The Centre for Health Economics and National Institute of Economic and Social Research have recently completed a project funded by the Department of Health to improve measurement of the productivity of the NHS. The researchers have suggested better ways of measuring both outputs and inputs to improve estimates of productivity growth. Past estimates of NHS output growth have not taken account of changes in quality. The CHE/NIESR team conclude that the routine collection of health outcome data on patients is vital to measure NHS quality. They also propose making better use of existing data to quality adjust output indices to capture improvements in hospital survival rates and reductions in waiting times. With these limited adjustments the team estimate that annual NHS output growth averaged 3.79% between 1998/99 and 2003/04.The research team has also developed improved ways of measuring NHS inputs, particularly by drawing on better information about how many people are employed in the NHS and by recognising that staff are becoming increasingly better qualified. There have been substantial increases in staffing levels, pharmaceutical use and investment in equipment and buildings since 1998/99. The net effect of this growth in both outputs and inputs is that, according to the research team’s estimates, NHS productivity declined by about 1.59% a year since 1998/99. This is not out of line with estimates of growth rates in other UK and US service sectors, including insurance and business services. Nor is it surprising that recent years have seen negative growth in the NHS. There are at least two reasons. First, there has been an unprecedented increase in NHS expenditure.
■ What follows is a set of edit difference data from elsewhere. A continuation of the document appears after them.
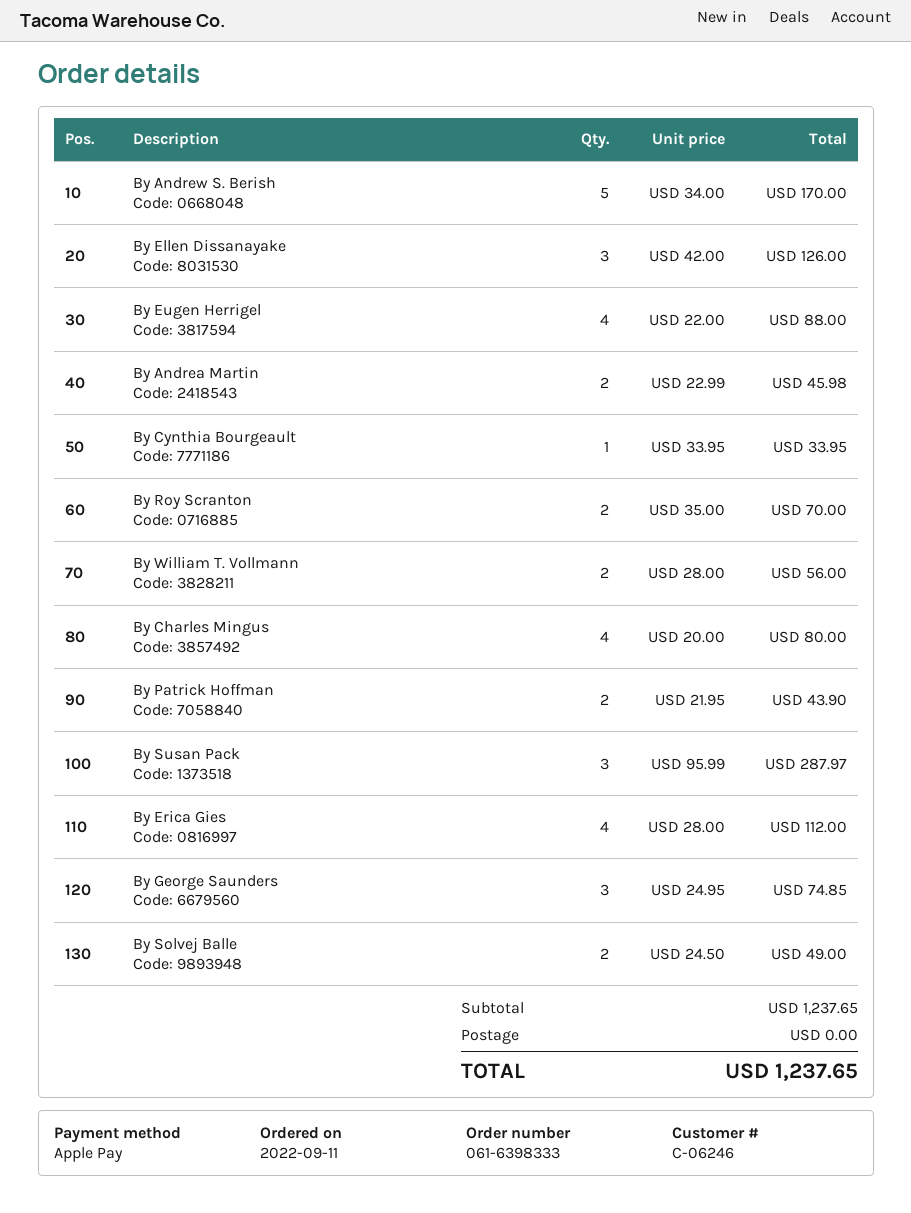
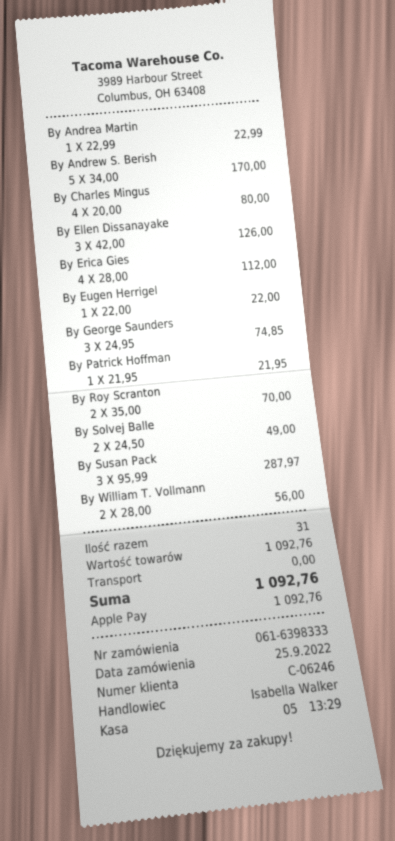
order date: 2022-09-11 -> 2022-09-25
By Eugen Herrigel: 4 x 22.00 = 88.00 -> 1 x 22.00 = 22.00
By Andrea Martin: 2 x 22.99 = 45.98 -> 1 x 22.99 = 22.99
By Cynthia Bourgeault: 1 x 33.95 = 33.95 -> none
By Patrick Hoffman: 2 x 21.95 = 43.90 -> 1 x 21.95 = 21.95
subtotal: 1237.65 -> 1092.76
total: 1237.65 -> 1092.76

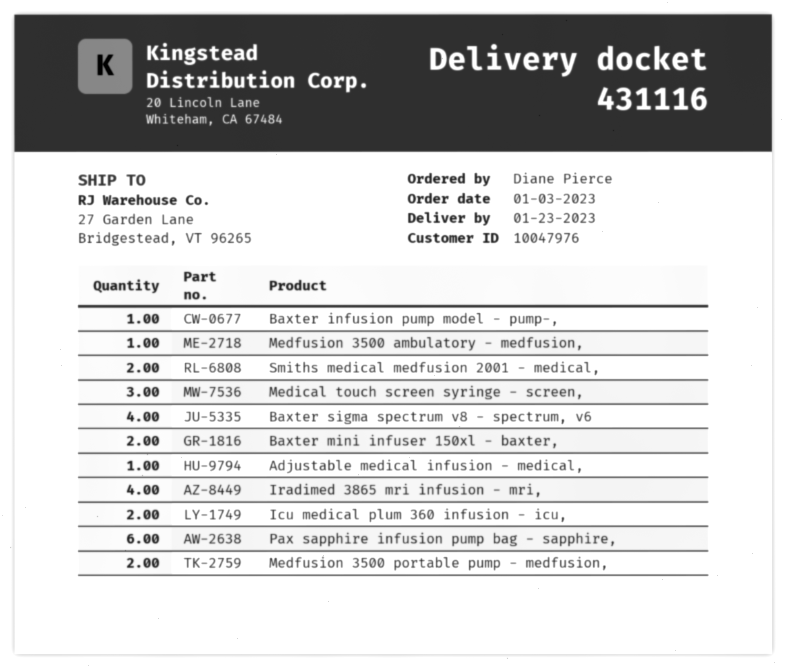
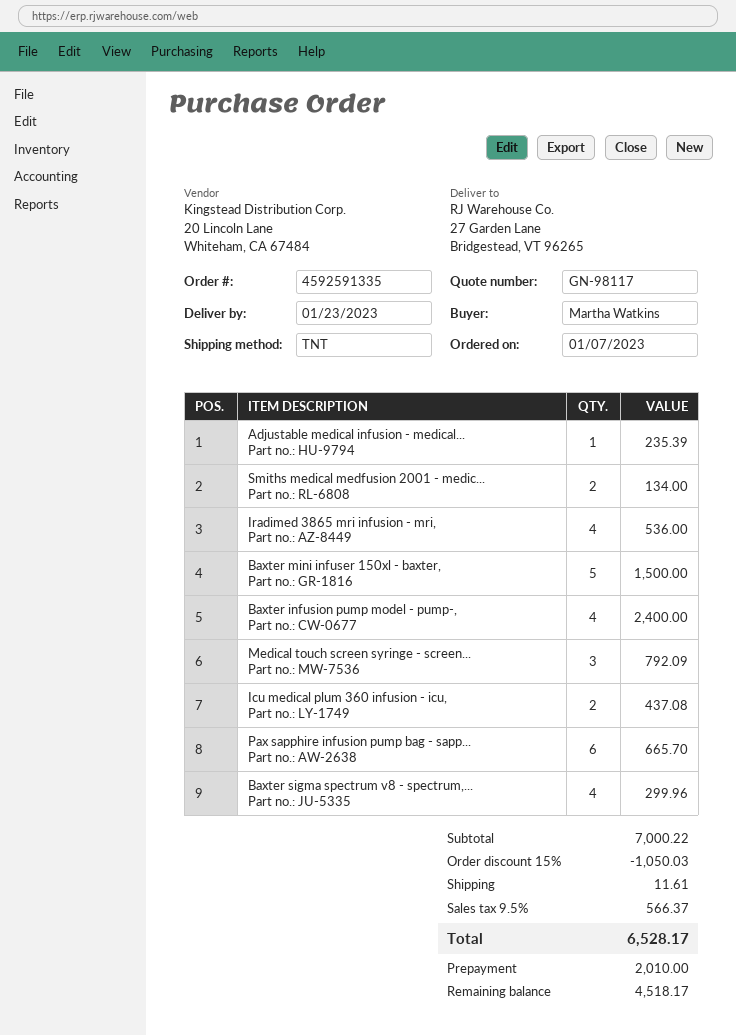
order date: 2023-01-03 -> 2023-01-07
ordered by: Diane Pierce -> Martha Watkins
Baxter infusion pump model - pump-,: 1 -> 4
Medfusion 3500 ambulatory - medfusion,: 1 -> none
Baxter mini infuser 150xl - baxter,: 2 -> 5
Medfusion 3500 portable pump - medfusion,: 2 -> none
The NHS has had to employ more staff to meet the requirements of the European Working Time Directive and hospital consultants and general practitioners, in particular, have benefited from new pay awards.Second, the NHS collects very little information about what actually happens to patients as a result of their contact with the health service. Until there is routine collection of health outcomes data, measurement of the quality of NHS output will remain partial and productivity growth is likely to be underestimated.